The show needed to reach the industry and press where they concentrate. São Paulo is the media capital. But the design of the party itself—the music, the aesthetic choices—was meant to honor both cities, to say this story belongs to the whole country.
The décor sounds very deliberate. What was it actually trying to communicate?
It was translating the protagonist's world into physical space. Arthur Brandão lives in luxury, in refinement. So the party became his home for a night. Guests walked through it the way viewers will walk through his life on screen.
Over 400 people is a significant crowd for a launch. Who were they?
Press, mostly. Entertainment journalists, critics, people who shape how the show gets talked about. Market figures—advertisers, distributors. Opinion makers. The people who decide whether a novela becomes part of the cultural conversation.
And the cast flew back to Rio the next morning. Does that suggest anything?
It suggests the party was a single event, a threshold. The real work happens in Rio, where they film, where the story actually lives. The launch was the announcement. Now comes the execution.

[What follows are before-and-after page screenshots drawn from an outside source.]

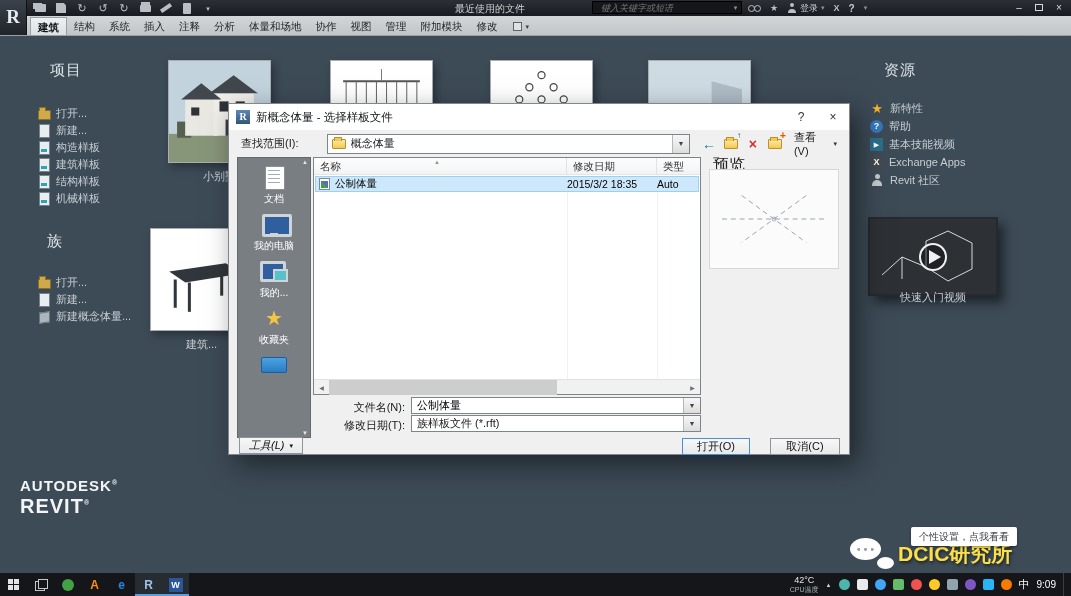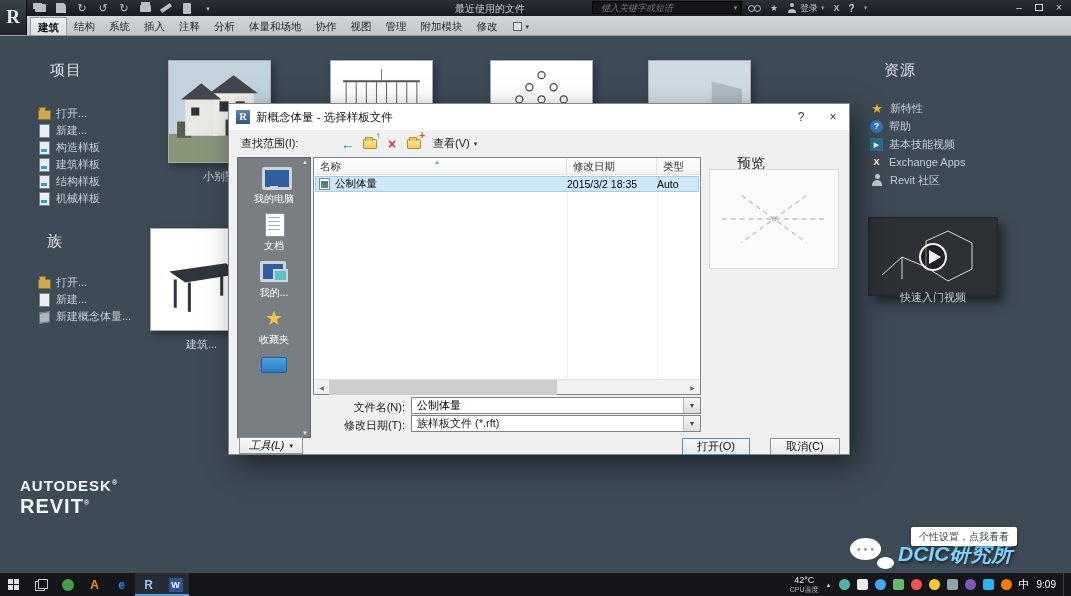"概念体量" span.combo { html: none -> <span> <span></span> <span>概念体量</span> <span>▼</span> </span> }
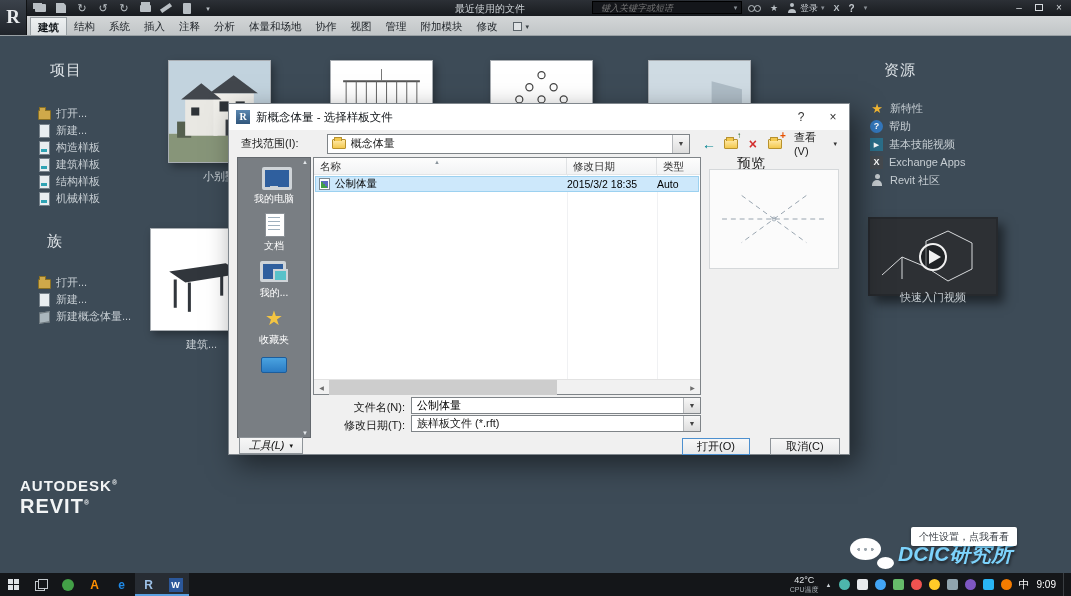"预览" .preview-label { font-size: 14px -> 16px; margin-left: 24px -> none }
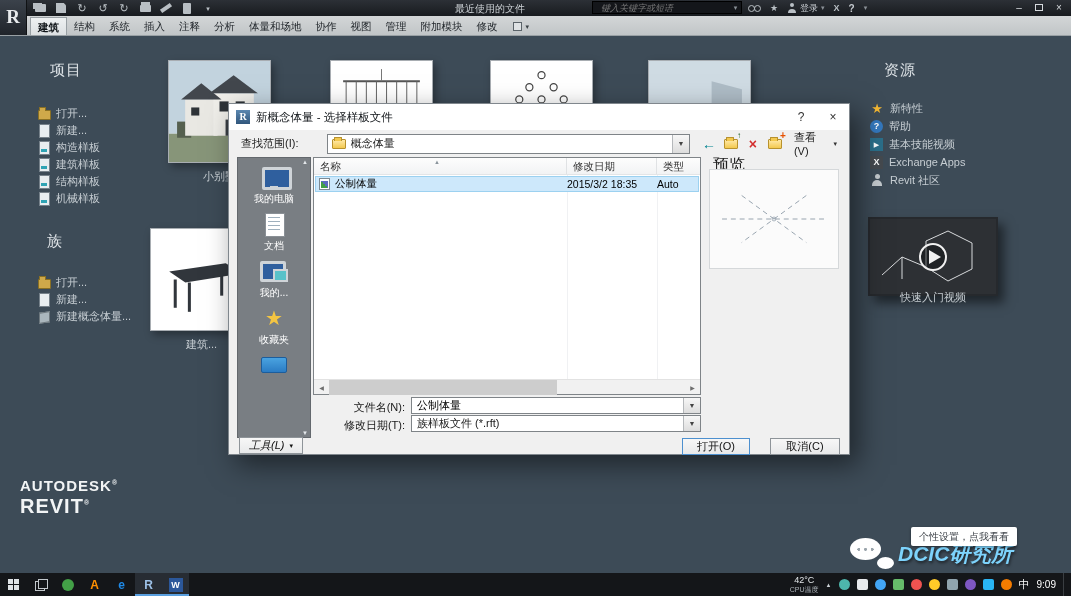"我的电脑" div.place { order: before "文档" -> after "文档" }
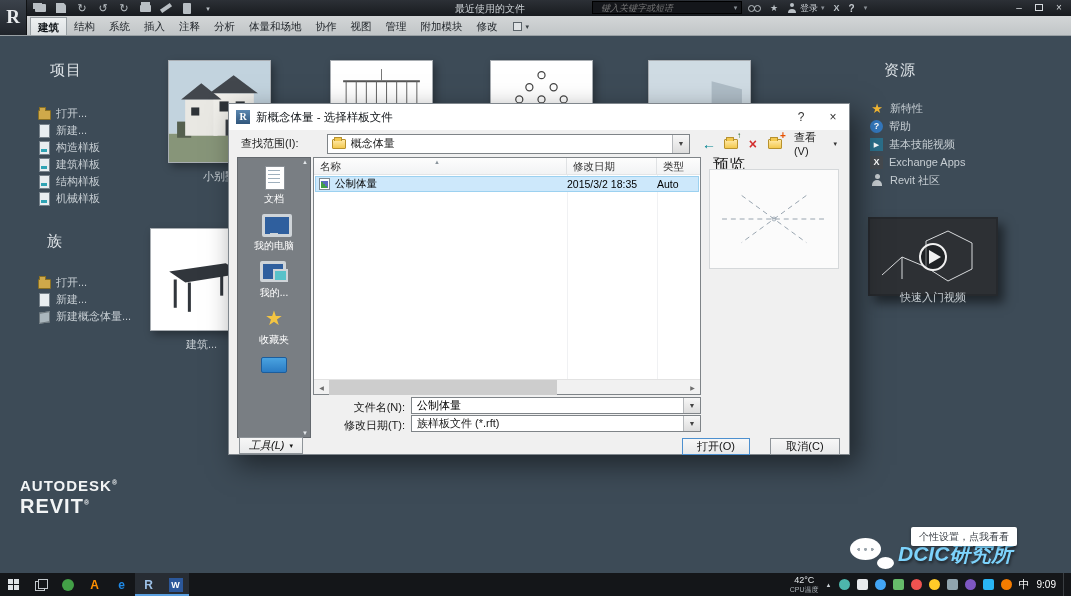"DCIC研究所" .watermark { color: #7dd3fc -> #fde047; font-style: italic -> none }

The custom cocktails—were those just decoration, or do they matter?
Everything in that space mattered. The drinks had names that echoed the story's themes. They were another language the party was speaking. You don't create a custom menu unless you're trying to make the experience coherent, unified. It's all of a piece.
What does a launch like this tell you about how Globo sees this show?
That they believe in it. That they're willing to invest in the presentation, in the ritual of introduction. A launch this elaborate is a statement of confidence. It says: this story deserves your attention.